* Task objective
Copy each of the following entries back without change.

☆ ☆ ☆ ☆ ☆

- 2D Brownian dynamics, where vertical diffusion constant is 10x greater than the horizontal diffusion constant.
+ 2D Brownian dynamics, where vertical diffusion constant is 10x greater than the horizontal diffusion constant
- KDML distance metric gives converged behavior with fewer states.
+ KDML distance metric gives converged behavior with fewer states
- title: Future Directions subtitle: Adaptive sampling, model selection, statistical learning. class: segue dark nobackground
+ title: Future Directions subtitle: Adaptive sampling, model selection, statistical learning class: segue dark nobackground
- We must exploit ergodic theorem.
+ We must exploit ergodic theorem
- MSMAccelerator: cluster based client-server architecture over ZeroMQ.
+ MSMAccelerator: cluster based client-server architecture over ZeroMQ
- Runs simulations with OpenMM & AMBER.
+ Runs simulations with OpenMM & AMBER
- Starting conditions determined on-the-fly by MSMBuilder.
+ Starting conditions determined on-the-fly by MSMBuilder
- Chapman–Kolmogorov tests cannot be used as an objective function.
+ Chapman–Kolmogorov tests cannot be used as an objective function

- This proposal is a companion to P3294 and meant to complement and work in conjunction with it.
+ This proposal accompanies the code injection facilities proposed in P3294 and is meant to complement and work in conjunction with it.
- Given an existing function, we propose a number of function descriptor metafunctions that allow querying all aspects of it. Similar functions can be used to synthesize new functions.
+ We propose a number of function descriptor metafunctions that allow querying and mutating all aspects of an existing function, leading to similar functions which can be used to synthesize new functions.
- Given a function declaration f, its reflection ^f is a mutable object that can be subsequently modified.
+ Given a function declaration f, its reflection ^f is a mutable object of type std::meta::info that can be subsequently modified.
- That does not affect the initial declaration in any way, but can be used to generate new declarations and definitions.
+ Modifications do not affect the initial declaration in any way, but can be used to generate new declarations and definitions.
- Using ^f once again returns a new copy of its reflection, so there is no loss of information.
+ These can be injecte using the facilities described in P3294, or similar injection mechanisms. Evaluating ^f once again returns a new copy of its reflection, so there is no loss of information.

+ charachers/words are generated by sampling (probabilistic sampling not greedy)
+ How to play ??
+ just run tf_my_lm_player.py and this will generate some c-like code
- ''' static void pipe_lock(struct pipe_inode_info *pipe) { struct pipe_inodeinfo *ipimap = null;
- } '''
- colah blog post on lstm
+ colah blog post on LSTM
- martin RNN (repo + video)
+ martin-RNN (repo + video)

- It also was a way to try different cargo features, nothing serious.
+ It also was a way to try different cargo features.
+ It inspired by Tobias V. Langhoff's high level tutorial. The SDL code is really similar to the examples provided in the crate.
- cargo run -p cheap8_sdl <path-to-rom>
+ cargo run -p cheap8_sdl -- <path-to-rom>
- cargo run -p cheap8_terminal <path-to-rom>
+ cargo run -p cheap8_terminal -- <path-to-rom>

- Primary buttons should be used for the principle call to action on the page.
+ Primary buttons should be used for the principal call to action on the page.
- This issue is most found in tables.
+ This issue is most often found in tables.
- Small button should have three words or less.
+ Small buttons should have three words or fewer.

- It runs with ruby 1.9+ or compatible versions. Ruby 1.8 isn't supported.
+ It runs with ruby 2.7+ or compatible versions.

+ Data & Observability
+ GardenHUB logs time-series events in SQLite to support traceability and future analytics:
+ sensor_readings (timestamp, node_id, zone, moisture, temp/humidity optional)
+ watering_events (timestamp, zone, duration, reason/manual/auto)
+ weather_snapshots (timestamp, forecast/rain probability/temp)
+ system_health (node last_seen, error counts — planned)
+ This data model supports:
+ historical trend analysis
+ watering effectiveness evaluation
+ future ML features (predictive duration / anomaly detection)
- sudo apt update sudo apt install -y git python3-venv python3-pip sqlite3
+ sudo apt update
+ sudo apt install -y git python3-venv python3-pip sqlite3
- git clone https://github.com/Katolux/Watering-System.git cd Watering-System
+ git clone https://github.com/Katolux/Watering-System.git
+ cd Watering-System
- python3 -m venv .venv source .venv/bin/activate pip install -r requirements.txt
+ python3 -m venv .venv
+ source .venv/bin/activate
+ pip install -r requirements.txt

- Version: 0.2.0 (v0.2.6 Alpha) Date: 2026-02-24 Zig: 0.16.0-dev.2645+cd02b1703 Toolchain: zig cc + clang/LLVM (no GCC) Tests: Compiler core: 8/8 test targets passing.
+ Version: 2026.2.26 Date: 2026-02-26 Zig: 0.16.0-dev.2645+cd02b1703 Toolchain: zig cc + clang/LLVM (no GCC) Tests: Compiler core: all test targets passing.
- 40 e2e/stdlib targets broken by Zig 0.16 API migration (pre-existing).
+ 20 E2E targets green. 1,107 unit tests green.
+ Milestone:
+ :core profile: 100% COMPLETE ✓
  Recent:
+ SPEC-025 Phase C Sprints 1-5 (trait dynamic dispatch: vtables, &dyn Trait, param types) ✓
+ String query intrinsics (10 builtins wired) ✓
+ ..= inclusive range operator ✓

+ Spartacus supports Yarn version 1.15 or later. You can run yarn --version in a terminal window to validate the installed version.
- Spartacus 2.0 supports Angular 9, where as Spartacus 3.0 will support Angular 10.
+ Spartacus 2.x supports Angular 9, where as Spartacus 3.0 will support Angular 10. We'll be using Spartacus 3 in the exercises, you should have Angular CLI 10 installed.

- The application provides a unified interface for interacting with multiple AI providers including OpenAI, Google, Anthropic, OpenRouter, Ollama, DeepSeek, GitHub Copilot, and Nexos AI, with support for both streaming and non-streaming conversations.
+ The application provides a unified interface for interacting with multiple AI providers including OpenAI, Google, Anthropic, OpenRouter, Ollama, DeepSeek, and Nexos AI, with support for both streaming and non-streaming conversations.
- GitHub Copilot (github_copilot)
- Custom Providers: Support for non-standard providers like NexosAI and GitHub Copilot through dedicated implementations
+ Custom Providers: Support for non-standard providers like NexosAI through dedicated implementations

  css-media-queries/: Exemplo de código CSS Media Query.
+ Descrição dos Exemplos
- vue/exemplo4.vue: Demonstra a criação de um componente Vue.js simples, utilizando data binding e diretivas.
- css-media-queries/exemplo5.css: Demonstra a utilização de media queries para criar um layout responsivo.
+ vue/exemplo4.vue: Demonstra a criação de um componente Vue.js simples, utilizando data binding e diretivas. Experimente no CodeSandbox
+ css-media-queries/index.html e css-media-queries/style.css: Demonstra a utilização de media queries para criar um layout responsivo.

☆ ☆ ☆ ☆ ☆

* Exercise solution
- 2D Brownian dynamics, where vertical diffusion constant is 10x greater than the horizontal diffusion constant.
+ 2D Brownian dynamics, where vertical diffusion constant is 10x greater than the horizontal diffusion constant
- KDML distance metric gives converged behavior with fewer states.
+ KDML distance metric gives converged behavior with fewer states
- title: Future Directions subtitle: Adaptive sampling, model selection, statistical learning. class: segue dark nobackground
+ title: Future Directions subtitle: Adaptive sampling, model selection, statistical learning class: segue dark nobackground
- We must exploit ergodic theorem.
+ We must exploit ergodic theorem
- MSMAccelerator: cluster based client-server architecture over ZeroMQ.
+ MSMAccelerator: cluster based client-server architecture over ZeroMQ
- Runs simulations with OpenMM & AMBER.
+ Runs simulations with OpenMM & AMBER
- Starting conditions determined on-the-fly by MSMBuilder.
+ Starting conditions determined on-the-fly by MSMBuilder
- Chapman–Kolmogorov tests cannot be used as an objective function.
+ Chapman–Kolmogorov tests cannot be used as an objective function

- This proposal is a companion to P3294 and meant to complement and work in conjunction with it.
+ This proposal accompanies the code injection facilities proposed in P3294 and is meant to complement and work in conjunction with it.
- Given an existing function, we propose a number of function descriptor metafunctions that allow querying all aspects of it. Similar functions can be used to synthesize new functions.
+ We propose a number of function descriptor metafunctions that allow querying and mutating all aspects of an existing function, leading to similar functions which can be used to synthesize new functions.
- Given a function declaration f, its reflection ^f is a mutable object that can be subsequently modified.
+ Given a function declaration f, its reflection ^f is a mutable object of type std::meta::info that can be subsequently modified.
- That does not affect the initial declaration in any way, but can be used to generate new declarations and definitions.
+ Modifications do not affect the initial declaration in any way, but can be used to generate new declarations and definitions.
- Using ^f once again returns a new copy of its reflection, so there is no loss of information.
+ These can be injecte using the facilities described in P3294, or similar injection mechanisms. Evaluating ^f once again returns a new copy of its reflection, so there is no loss of information.

+ charachers/words are generated by sampling (probabilistic sampling not greedy)
+ How to play ??
+ just run tf_my_lm_player.py and this will generate some c-like code
- ''' static void pipe_lock(struct pipe_inode_info *pipe) { struct pipe_inodeinfo *ipimap = null;
- } '''
- colah blog post on lstm
+ colah blog post on LSTM
- martin RNN (repo + video)
+ martin-RNN (repo + video)

- It also was a way to try different cargo features, nothing serious.
+ It also was a way to try different cargo features.
+ It inspired by Tobias V. Langhoff's high level tutorial. The SDL code is really similar to the examples provided in the crate.
- cargo run -p cheap8_sdl <path-to-rom>
+ cargo run -p cheap8_sdl -- <path-to-rom>
- cargo run -p cheap8_terminal <path-to-rom>
+ cargo run -p cheap8_terminal -- <path-to-rom>

- Primary buttons should be used for the principle call to action on the page.
+ Primary buttons should be used for the principal call to action on the page.
- This issue is most found in tables.
+ This issue is most often found in tables.
- Small button should have three words or less.
+ Small buttons should have three words or fewer.

- It runs with ruby 1.9+ or compatible versions. Ruby 1.8 isn't supported.
+ It runs with ruby 2.7+ or compatible versions.

+ Data & Observability
+ GardenHUB logs time-series events in SQLite to support traceability and future analytics:
+ sensor_readings (timestamp, node_id, zone, moisture, temp/humidity optional)
+ watering_events (timestamp, zone, duration, reason/manual/auto)
+ weather_snapshots (timestamp, forecast/rain probability/temp)
+ system_health (node last_seen, error counts — planned)
+ This data model supports:
+ historical trend analysis
+ watering effectiveness evaluation
+ future ML features (predictive duration / anomaly detection)
- sudo apt update sudo apt install -y git python3-venv python3-pip sqlite3
+ sudo apt update
+ sudo apt install -y git python3-venv python3-pip sqlite3
- git clone https://github.com/Katolux/Watering-System.git cd Watering-System
+ git clone https://github.com/Katolux/Watering-System.git
+ cd Watering-System
- python3 -m venv .venv source .venv/bin/activate pip install -r requirements.txt
+ python3 -m venv .venv
+ source .venv/bin/activate
+ pip install -r requirements.txt

- Version: 0.2.0 (v0.2.6 Alpha) Date: 2026-02-24 Zig: 0.16.0-dev.2645+cd02b1703 Toolchain: zig cc + clang/LLVM (no GCC) Tests: Compiler core: 8/8 test targets passing.
+ Version: 2026.2.26 Date: 2026-02-26 Zig: 0.16.0-dev.2645+cd02b1703 Toolchain: zig cc + clang/LLVM (no GCC) Tests: Compiler core: all test targets passing.
- 40 e2e/stdlib targets broken by Zig 0.16 API migration (pre-existing).
+ 20 E2E targets green. 1,107 unit tests green.
+ Milestone:
+ :core profile: 100% COMPLETE ✓
  Recent:
+ SPEC-025 Phase C Sprints 1-5 (trait dynamic dispatch: vtables, &dyn Trait, param types) ✓
+ String query intrinsics (10 builtins wired) ✓
+ ..= inclusive range operator ✓

+ Spartacus supports Yarn version 1.15 or later. You can run yarn --version in a terminal window to validate the installed version.
- Spartacus 2.0 supports Angular 9, where as Spartacus 3.0 will support Angular 10.
+ Spartacus 2.x supports Angular 9, where as Spartacus 3.0 will support Angular 10. We'll be using Spartacus 3 in the exercises, you should have Angular CLI 10 installed.

- The application provides a unified interface for interacting with multiple AI providers including OpenAI, Google, Anthropic, OpenRouter, Ollama, DeepSeek, GitHub Copilot, and Nexos AI, with support for both streaming and non-streaming conversations.
+ The application provides a unified interface for interacting with multiple AI providers including OpenAI, Google, Anthropic, OpenRouter, Ollama, DeepSeek, and Nexos AI, with support for both streaming and non-streaming conversations.
- GitHub Copilot (github_copilot)
- Custom Providers: Support for non-standard providers like NexosAI and GitHub Copilot through dedicated implementations
+ Custom Providers: Support for non-standard providers like NexosAI through dedicated implementations

  css-media-queries/: Exemplo de código CSS Media Query.
+ Descrição dos Exemplos
- vue/exemplo4.vue: Demonstra a criação de um componente Vue.js simples, utilizando data binding e diretivas.
- css-media-queries/exemplo5.css: Demonstra a utilização de media queries para criar um layout responsivo.
+ vue/exemplo4.vue: Demonstra a criação de um componente Vue.js simples, utilizando data binding e diretivas. Experimente no CodeSandbox
+ css-media-queries/index.html e css-media-queries/style.css: Demonstra a utilização de media queries para criar um layout responsivo.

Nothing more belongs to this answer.